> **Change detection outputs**
· · · · ·
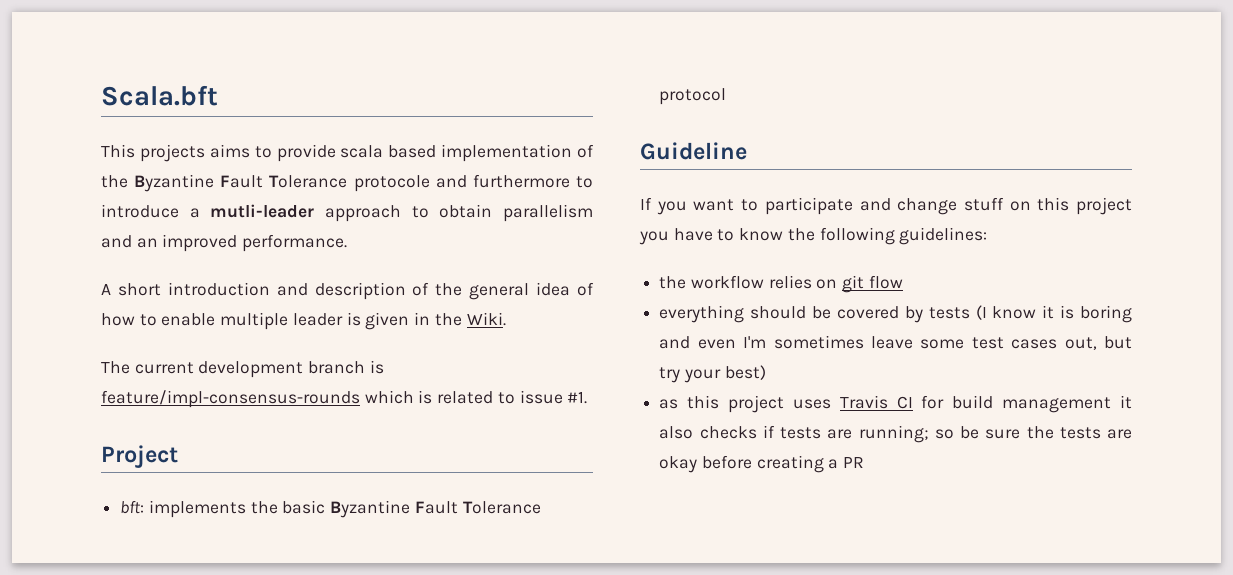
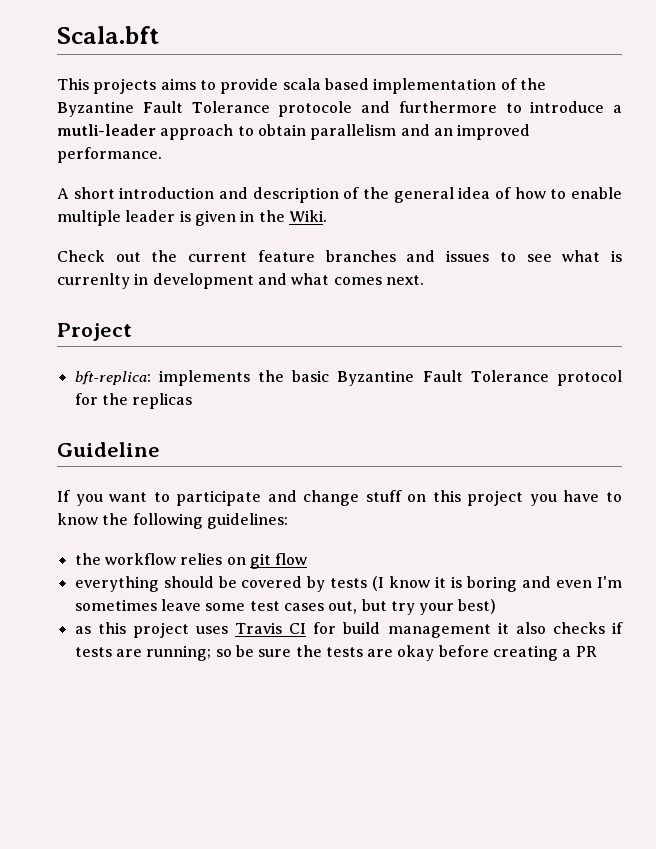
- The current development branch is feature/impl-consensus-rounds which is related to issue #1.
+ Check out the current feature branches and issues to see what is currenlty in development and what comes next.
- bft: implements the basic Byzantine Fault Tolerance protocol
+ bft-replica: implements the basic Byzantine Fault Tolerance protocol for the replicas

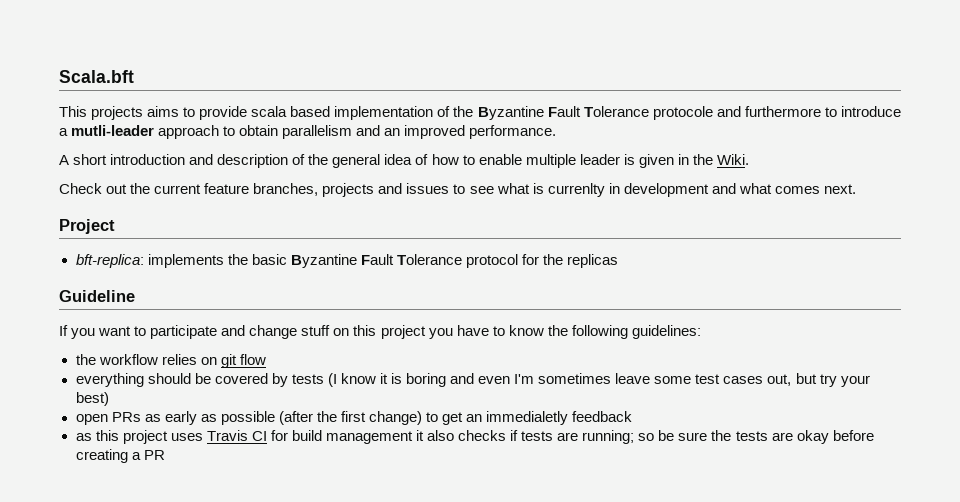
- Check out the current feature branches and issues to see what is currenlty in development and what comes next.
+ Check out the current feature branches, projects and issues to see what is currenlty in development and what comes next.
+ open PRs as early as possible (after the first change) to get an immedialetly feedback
· · · · ·
> **Exercise instructions**
Each entry is to be written out again word for word, and any pictures are to be omitted.

> **Solution for this task**
- The current development branch is feature/impl-consensus-rounds which is related to issue #1.
+ Check out the current feature branches and issues to see what is currenlty in development and what comes next.
- bft: implements the basic Byzantine Fault Tolerance protocol
+ bft-replica: implements the basic Byzantine Fault Tolerance protocol for the replicas

- Check out the current feature branches and issues to see what is currenlty in development and what comes next.
+ Check out the current feature branches, projects and issues to see what is currenlty in development and what comes next.
+ open PRs as early as possible (after the first change) to get an immedialetly feedback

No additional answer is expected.